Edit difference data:
# # # # # # #
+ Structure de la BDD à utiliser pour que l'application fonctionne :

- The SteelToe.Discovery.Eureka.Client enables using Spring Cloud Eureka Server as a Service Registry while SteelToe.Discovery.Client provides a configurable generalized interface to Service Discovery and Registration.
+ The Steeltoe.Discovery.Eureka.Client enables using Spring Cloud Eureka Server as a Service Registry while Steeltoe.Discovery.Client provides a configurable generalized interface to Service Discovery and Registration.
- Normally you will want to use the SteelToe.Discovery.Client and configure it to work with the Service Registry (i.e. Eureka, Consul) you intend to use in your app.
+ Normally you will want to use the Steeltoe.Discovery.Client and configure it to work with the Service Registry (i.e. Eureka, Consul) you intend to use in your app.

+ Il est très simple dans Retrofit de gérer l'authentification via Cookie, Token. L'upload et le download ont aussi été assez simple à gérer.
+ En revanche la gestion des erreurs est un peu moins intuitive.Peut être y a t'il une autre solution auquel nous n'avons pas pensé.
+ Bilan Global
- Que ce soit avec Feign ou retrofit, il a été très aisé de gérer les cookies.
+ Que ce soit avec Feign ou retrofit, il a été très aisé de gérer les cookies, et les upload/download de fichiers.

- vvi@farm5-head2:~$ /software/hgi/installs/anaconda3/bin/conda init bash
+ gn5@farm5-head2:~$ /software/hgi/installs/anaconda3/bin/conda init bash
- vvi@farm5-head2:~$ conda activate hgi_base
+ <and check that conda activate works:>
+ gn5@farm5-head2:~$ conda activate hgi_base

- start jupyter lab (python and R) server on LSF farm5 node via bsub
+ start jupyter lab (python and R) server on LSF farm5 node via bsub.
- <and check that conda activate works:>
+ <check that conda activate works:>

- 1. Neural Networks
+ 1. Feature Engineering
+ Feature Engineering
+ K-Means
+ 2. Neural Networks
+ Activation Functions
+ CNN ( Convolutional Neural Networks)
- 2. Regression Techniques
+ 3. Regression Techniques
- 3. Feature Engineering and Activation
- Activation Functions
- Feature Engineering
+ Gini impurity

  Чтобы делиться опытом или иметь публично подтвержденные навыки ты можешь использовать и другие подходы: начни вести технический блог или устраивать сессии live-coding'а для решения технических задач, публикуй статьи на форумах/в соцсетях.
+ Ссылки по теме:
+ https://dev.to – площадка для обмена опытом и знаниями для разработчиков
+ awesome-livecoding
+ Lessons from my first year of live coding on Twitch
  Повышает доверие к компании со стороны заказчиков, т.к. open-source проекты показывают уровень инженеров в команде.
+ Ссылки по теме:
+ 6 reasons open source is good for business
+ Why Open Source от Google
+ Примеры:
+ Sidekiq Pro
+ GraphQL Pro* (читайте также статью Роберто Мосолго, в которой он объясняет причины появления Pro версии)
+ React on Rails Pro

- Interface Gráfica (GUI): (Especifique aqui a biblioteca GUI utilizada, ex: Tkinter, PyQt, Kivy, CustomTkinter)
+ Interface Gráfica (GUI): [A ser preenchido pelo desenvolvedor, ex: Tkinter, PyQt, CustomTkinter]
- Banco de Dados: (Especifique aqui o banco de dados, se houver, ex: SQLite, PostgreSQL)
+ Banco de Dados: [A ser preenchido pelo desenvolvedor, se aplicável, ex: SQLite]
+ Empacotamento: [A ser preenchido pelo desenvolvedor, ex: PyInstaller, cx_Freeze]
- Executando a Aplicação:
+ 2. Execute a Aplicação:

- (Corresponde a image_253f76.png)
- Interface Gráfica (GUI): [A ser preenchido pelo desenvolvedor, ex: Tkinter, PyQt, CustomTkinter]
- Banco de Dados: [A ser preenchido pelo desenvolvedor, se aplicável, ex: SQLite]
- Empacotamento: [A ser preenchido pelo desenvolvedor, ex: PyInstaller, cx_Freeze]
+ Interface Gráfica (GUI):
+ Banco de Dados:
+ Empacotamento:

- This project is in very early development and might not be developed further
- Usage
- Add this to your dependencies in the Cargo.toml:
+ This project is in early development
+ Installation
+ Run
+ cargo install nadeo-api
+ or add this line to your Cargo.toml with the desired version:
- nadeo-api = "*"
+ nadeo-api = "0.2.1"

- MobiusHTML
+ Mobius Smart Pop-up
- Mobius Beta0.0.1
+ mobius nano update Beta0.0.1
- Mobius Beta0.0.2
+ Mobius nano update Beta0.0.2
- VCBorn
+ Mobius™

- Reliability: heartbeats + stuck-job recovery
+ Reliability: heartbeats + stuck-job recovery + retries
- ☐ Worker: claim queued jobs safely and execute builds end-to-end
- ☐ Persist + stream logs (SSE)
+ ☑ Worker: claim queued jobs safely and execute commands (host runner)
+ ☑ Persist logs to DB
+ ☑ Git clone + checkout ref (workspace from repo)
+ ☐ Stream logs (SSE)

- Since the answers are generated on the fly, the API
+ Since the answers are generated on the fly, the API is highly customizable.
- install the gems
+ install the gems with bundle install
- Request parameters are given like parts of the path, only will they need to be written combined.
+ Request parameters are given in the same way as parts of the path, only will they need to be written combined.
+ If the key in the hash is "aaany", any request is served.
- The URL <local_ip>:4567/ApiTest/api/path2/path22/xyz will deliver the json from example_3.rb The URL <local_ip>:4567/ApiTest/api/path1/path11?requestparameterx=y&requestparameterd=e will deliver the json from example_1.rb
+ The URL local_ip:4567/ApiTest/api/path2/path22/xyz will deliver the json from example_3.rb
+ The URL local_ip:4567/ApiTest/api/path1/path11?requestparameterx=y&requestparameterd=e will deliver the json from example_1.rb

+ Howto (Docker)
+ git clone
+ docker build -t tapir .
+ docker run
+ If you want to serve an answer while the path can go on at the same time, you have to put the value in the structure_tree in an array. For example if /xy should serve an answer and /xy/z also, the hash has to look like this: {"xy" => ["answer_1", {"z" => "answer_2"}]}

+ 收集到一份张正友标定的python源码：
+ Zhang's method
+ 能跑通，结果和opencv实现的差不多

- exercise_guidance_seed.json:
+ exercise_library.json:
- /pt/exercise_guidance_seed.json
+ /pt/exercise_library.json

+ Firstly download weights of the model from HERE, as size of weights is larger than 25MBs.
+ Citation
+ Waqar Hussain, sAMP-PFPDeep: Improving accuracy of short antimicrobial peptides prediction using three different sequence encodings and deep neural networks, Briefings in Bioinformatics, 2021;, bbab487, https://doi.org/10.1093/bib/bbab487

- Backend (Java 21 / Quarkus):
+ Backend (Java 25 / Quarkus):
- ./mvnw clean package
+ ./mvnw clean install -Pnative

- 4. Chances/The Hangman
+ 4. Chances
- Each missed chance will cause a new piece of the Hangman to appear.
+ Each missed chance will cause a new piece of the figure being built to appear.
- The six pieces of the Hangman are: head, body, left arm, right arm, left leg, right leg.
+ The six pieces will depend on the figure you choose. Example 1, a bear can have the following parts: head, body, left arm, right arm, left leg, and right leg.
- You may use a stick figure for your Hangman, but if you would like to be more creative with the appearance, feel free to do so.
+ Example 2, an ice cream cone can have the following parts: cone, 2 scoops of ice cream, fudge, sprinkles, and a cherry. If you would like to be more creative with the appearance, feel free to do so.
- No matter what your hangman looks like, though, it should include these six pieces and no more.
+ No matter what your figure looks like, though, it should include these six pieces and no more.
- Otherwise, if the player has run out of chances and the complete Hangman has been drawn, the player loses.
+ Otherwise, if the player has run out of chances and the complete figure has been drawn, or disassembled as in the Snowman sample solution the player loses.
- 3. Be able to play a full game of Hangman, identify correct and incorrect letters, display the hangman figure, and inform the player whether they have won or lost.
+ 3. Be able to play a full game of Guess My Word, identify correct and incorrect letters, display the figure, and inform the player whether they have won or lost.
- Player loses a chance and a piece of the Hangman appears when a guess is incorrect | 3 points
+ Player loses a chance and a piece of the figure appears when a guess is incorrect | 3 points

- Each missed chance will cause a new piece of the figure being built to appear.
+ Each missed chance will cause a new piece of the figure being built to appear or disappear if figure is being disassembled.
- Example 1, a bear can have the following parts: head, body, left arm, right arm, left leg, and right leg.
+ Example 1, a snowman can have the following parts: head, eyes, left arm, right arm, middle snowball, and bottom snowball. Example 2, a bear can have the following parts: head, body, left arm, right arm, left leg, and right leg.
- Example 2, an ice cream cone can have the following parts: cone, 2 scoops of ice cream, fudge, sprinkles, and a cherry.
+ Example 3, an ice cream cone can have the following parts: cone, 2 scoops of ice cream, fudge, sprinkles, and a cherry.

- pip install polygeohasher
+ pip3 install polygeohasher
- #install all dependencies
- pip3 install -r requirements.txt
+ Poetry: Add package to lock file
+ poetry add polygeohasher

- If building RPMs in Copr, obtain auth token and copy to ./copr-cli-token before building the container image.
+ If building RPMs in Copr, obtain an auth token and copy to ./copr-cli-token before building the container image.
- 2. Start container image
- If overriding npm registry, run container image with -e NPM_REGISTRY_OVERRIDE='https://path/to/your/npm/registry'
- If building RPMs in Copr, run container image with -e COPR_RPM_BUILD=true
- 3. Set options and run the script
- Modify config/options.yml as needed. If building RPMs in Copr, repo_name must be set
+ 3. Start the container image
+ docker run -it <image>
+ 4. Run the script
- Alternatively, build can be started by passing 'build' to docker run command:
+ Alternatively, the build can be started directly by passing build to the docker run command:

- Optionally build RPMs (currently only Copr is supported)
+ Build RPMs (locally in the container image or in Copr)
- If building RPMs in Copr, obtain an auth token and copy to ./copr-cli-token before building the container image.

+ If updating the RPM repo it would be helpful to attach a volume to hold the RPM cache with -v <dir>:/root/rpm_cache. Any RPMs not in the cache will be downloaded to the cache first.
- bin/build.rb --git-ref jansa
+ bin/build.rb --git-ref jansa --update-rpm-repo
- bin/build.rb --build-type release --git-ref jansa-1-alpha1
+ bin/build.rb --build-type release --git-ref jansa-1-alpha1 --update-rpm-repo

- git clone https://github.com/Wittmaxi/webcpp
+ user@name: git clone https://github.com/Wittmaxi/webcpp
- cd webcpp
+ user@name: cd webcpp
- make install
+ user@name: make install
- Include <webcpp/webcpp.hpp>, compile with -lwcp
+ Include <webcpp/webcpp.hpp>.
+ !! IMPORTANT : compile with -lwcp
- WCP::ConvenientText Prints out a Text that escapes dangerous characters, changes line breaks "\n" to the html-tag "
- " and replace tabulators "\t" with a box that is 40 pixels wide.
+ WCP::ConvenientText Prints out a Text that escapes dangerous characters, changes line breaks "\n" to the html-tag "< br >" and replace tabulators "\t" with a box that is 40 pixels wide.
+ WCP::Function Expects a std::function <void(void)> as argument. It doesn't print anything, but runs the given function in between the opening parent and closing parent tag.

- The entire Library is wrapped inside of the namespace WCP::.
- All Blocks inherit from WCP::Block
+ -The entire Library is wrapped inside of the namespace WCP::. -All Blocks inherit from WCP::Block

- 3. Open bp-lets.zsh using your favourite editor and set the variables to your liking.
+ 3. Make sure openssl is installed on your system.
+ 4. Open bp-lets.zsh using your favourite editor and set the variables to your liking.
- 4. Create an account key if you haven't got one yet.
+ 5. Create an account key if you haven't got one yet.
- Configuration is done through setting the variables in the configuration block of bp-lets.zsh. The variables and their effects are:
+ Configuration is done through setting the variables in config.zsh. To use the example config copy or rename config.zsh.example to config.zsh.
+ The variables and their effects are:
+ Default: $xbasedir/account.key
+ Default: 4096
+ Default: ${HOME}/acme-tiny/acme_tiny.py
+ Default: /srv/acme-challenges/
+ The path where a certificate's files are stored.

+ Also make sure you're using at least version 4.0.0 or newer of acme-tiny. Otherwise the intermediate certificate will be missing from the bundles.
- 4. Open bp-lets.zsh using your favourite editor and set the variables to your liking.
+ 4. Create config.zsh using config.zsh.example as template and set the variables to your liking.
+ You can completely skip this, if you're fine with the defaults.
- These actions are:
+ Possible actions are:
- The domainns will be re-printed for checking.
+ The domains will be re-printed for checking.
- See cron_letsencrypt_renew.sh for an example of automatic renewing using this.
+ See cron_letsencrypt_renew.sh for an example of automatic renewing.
# # # # # # #
Instructions to follow: Only the number is wanted: how many lines in the entries above contain the string "haven"?

Response: 2